I really admire what the Internet Archive does, and I'd be very willing to donate to them, but for one caveat: IA's robots.txt policy retroactively applies the current robots.txt on a particular domain to the entire archive of previous captures for that domain. This means that if a website goes offline, and an unrelated third party later acquires the domain, and uses a new, restrictive robots.txt, then the older site is no longer accessible in the archive.
I know this may seem somewhat trivial, but I've run into this problem more than once, and I find that it undermines the value of the archive: if you're trying to preserve history, making that preservation contingent on the the state of things in the present defeats your purpose.
I'd much rather see them adopt a more sensible policy of obeying whatever robots.txt is contemporaneous to each particular site capture.
If you donate to them through JustGive, be aware that after donating to the IA last year, I received over the last few months several spammy e-mails asking me to give to other unrelated charities.
I always marvel in a service that could easily monetize their product or traffic but chooses instead to essentially beg for funds. Or even possibly charge for tiered access to the archives (something I would pay for).
Wholesale 'archiving' (copying) of websites seems like a pretty gray area to play in. Of course, it's ridiculously important that someone does it, too. However, I suspect that a big reason they get away with it is that they're a not-for-profit organization.

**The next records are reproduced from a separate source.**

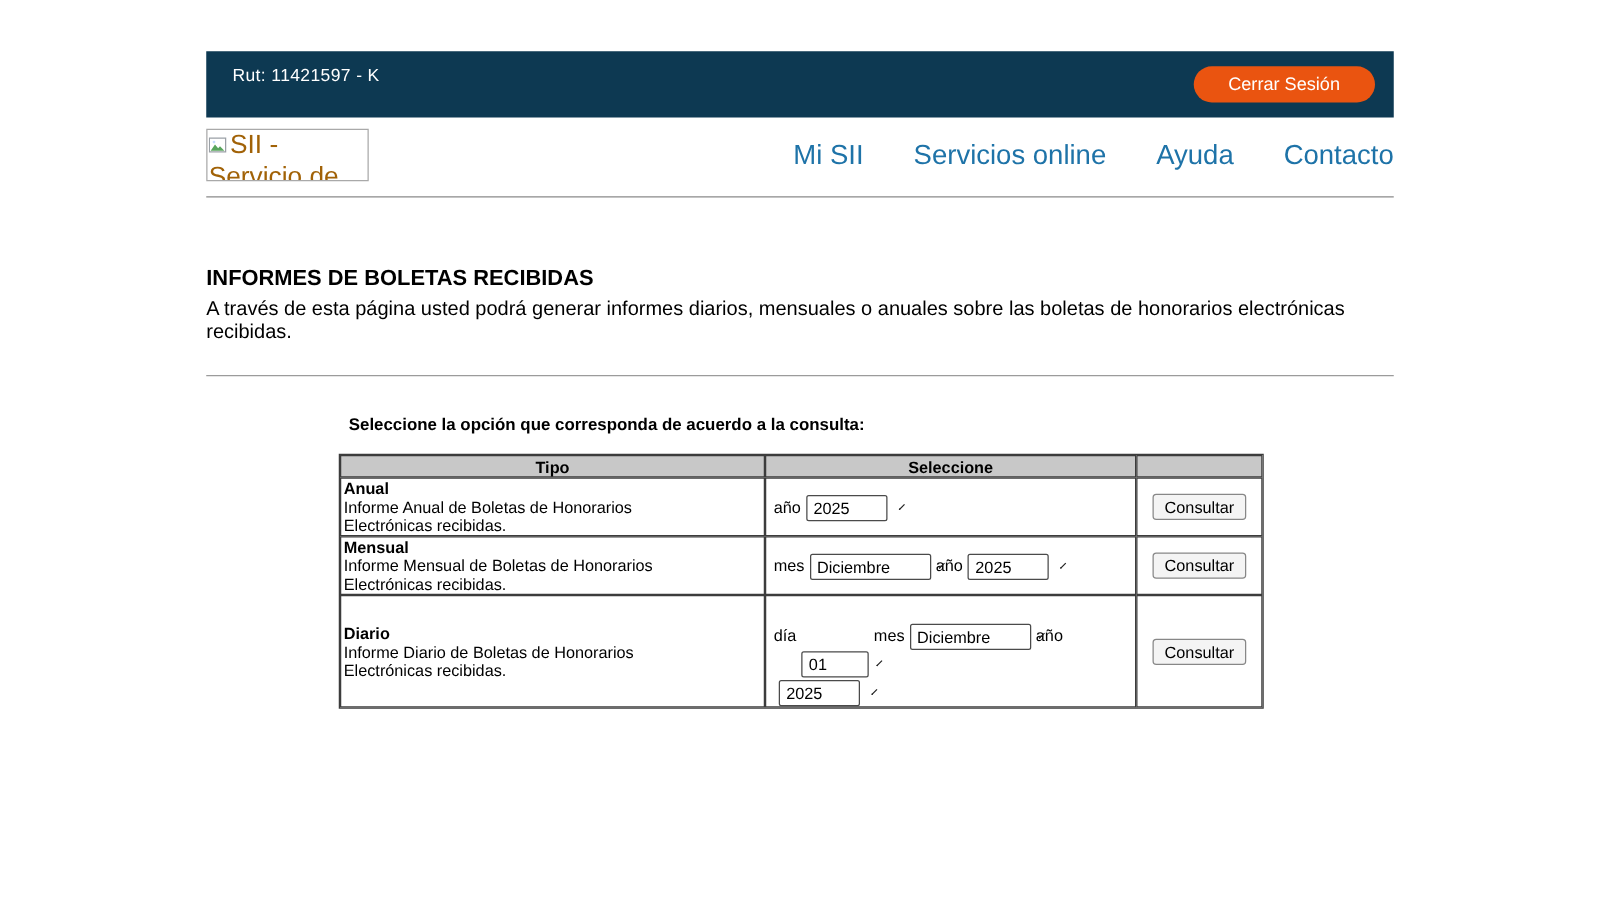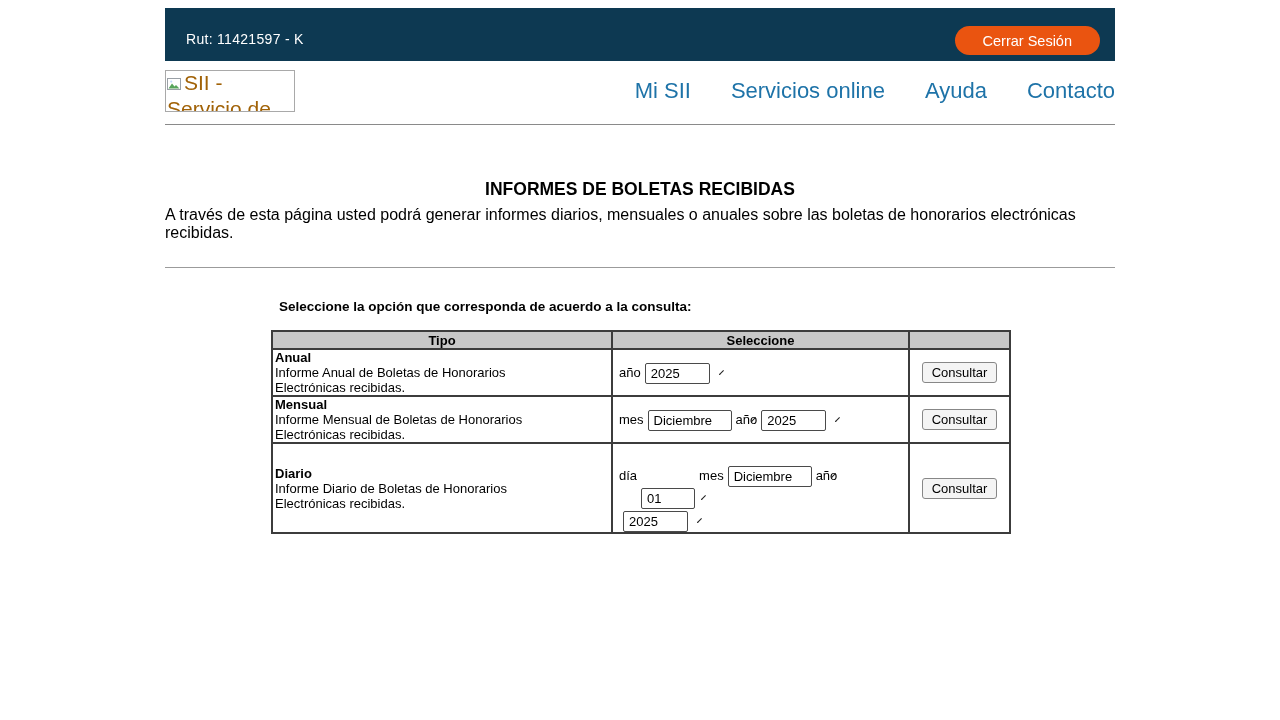--- a/index.html
+++ b/index.html
@@ -19,7 +19,8 @@
     height: 53px;
     display: flex;
     justify-content: space-between;
-    padding: 12px 15px 0 21px;
+    padding: 0 15px 0 21px;
+    margin-top: 33px;
   }
   .rut { color: #fff; font-size: 14px; margin-top: 11px; letter-spacing: 0.3px; }
   .logout-btn {

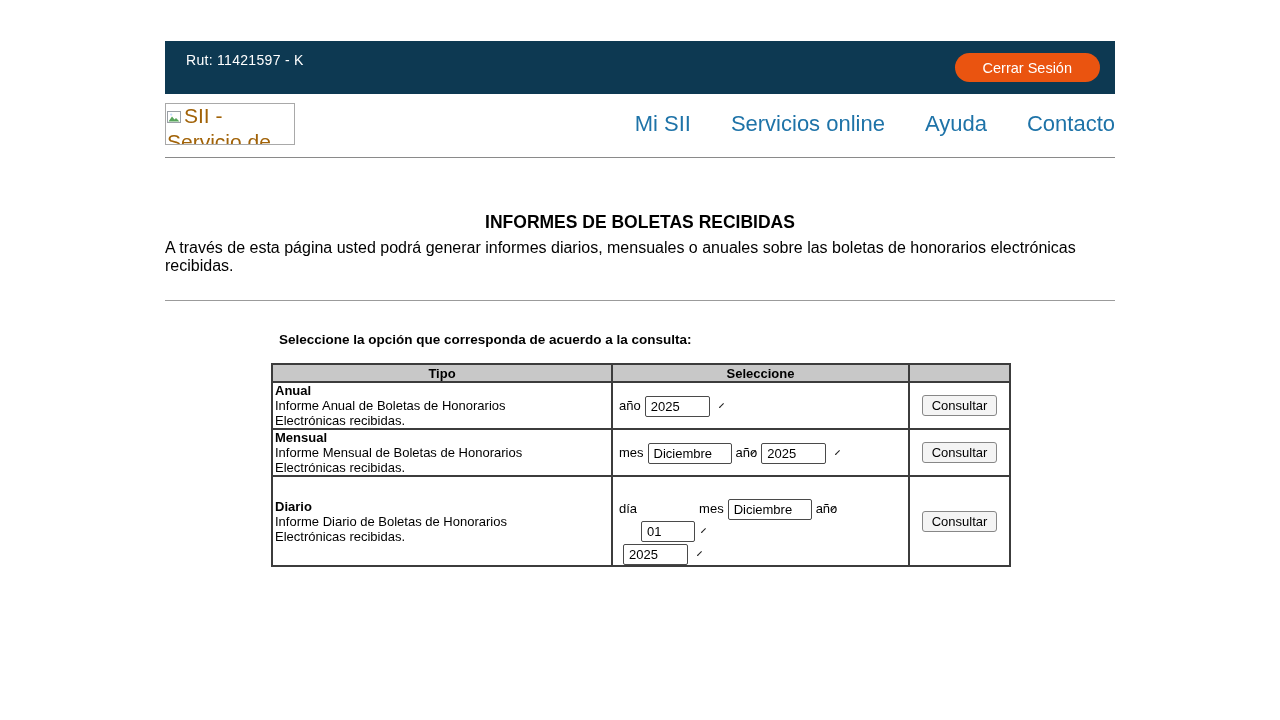--- a/index.html
+++ b/index.html
@@ -71,7 +71,6 @@
     margin: 54px 0 0 0;
     font-size: 17.5px;
     font-weight: bold;
-    text-align: center;
   }
   .page-desc { margin: 6px 0 0 0; font-size: 16px; }
   .rule { border: none; border-top: 1px solid #9b9b9b; margin: 25px 0 0 0; }

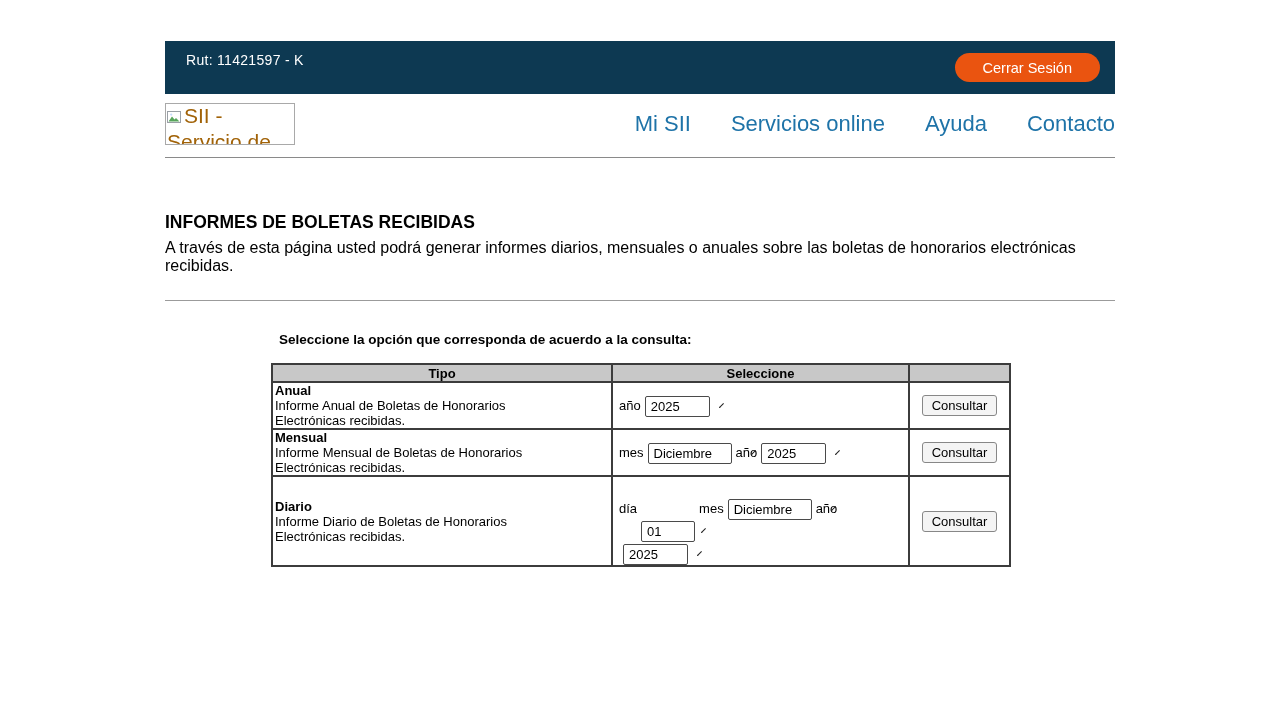--- a/index.html
+++ b/index.html
@@ -135,7 +135,7 @@
     margin-left: 5px;
   }
   .w-dia { width: 54px; margin-top: 44px; }
-  .w-mes { width: 84px; }
+  .w-mes { width: 97px; }
   .w-ano { width: 65px; }
 
   td.act-cell { text-align: center; }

Perhaps I'm not bold enough, but I'd be hesitant to try to 'monetize' the simple re-publication of other people's content.
Archive.org often archives internet harassment. What a pain it is for the victims. The people at Archive.org know this happens but don't say anything about it. So, let's add harassment to the copyright theft.
It's an interesting service and it should be done by a responsible and legal commercial entity.
Feel free to down vote me, but, every dollar you spend on Archive.org could've gone to a worthy cause and helped someone. What a shame.
I know this may seem somewhat trivial, but I've run into this problem more than once, and I find that it undermines the value of the archive: if you're trying to preserve history, making that preservation contingent on the the state of things in the present defeats your purpose.
I'd much rather see them adopt a more sensible policy of obeying whatever robots.txt is contemporaneous to each particular site capture.